Polisse

Saturday May 14th 2011


I don’t think I was alone in suspecting that model-cum-actress-cum-photogrpaher-cum-stand-up-cum-director Maïwenn’s directorial debut Polisse would be a case of style over substance. After all, she’s got an ‘official website’ but no surname.

But just as author Julia Leigh defied expectations with one of the least ‘literary’ films at Cannes, Maïwenn has wilfully abandoned her trendy hipster background and made a movie all about people and the things that they do and how these things affect other people around them and make them do other things. It’s a revelation.

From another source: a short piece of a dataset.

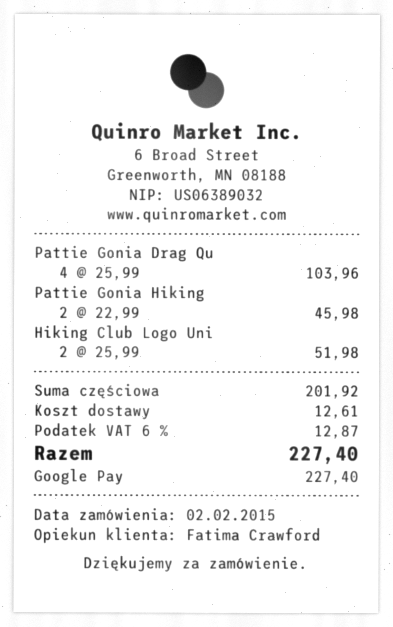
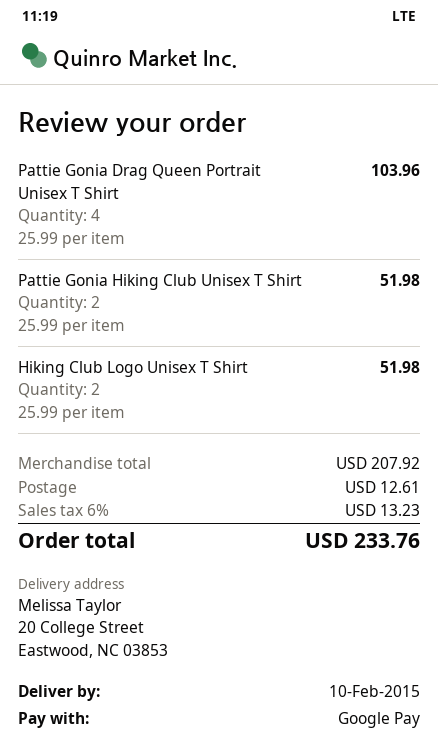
Pattie Gonia Hiking: 2 x 22.99 = 45.98 -> 2 x 25.99 = 51.98
subtotal: 201.92 -> 207.92
tax: 6% = 12.87 -> 6% = 13.23
total: 227.40 -> 233.76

Polisse is an episodic police drama in the vein of The Class, following Paris’ Child Protection Unit as they interview child molesters, search for stolen kids and, in one oddly extended scene, go for a bit of a rave-up at a nightclub. It’s all very nuanced and realistic, if a little slight for its 127 minute runtime.

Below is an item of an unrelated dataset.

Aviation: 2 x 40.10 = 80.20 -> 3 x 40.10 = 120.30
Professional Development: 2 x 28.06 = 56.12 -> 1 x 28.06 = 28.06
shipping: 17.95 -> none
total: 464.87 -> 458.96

Maïwenn herself plays a photographer tasked with trailing the unit, observing their work from an impartial distance. IT’S ALMOST AS IF HER CHARACTER IS A METAPHOR FOR HER ROLE AS DIRECTOR, if you can get your head around that concept.

It probably won’t be walking away with any prizes at the festival, and I’m sure I’ll forget how much I liked it once it arrives in the UK with a hideously bland quad poster, but Polisse is an intensely absorbing experience that’s totally worth catching if you get the opportunity. I laughed, I cried, I even did a little clap at the end.

UPDATE: This is actually Maïwenn’s fourth film as director. I’m a dick.